Exercise >> Once you reach the line containing "PANTALLA CRISTAL SAMSUNG", write out that line and every remaining line of the records exactly.
[Data]
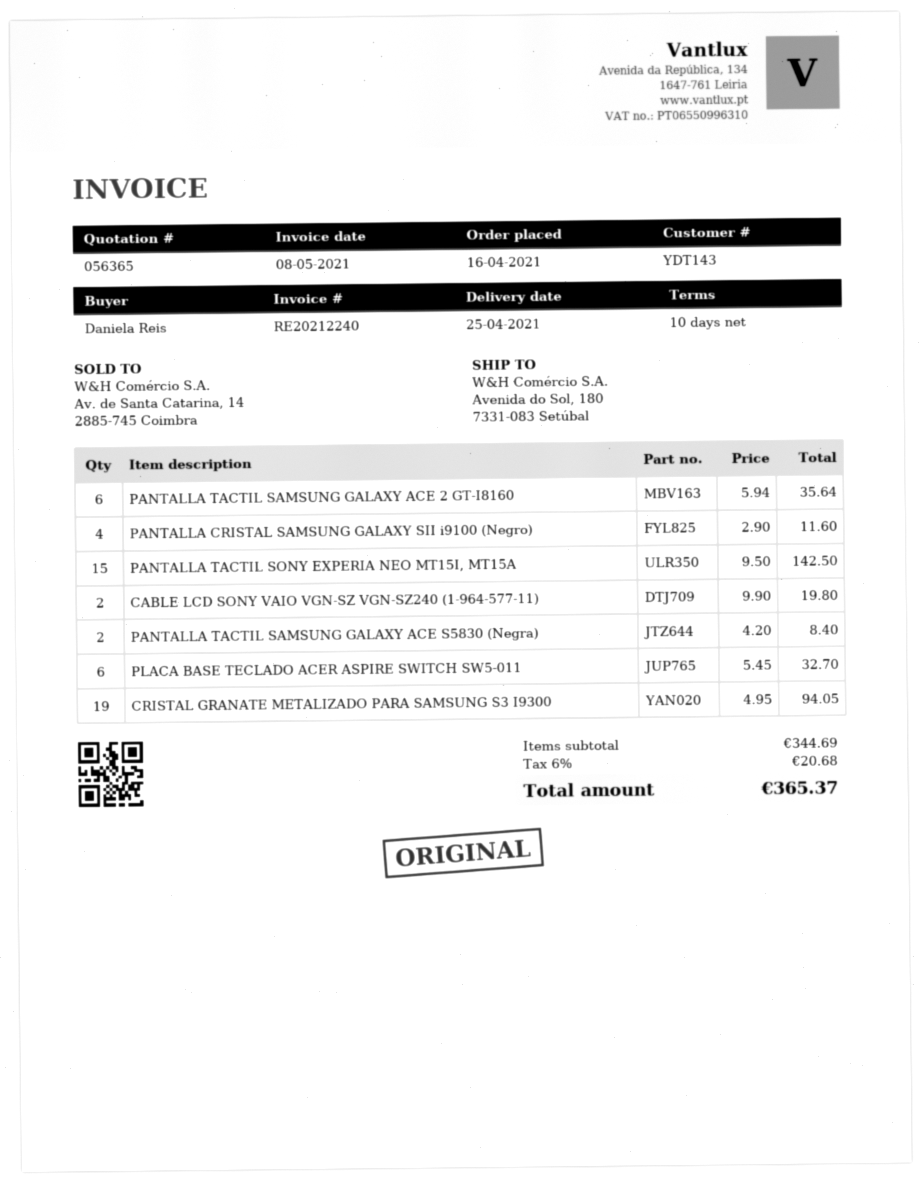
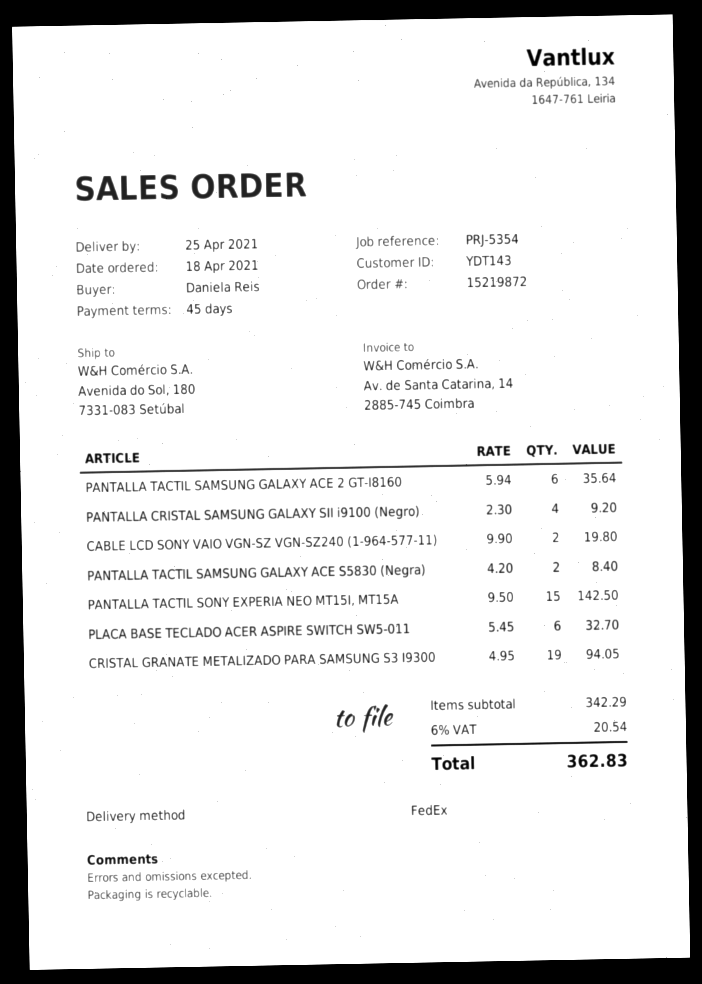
order date: 2021-04-16 -> 2021-04-18
payment terms: 10 days -> 45 days
PANTALLA CRISTAL SAMSUNG GALAXY SII i9100 (Negro): 4 x 2.90 = 11.60 -> 4 x 2.30 = 9.20
subtotal: 344.69 -> 342.29
tax: 6% = 20.68 -> 6% = 20.54
total: 365.37 -> 362.83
[/Data]
Result below >>
PANTALLA CRISTAL SAMSUNG GALAXY SII i9100 (Negro): 4 x 2.90 = 11.60 -> 4 x 2.30 = 9.20
subtotal: 344.69 -> 342.29
tax: 6% = 20.68 -> 6% = 20.54
total: 365.37 -> 362.83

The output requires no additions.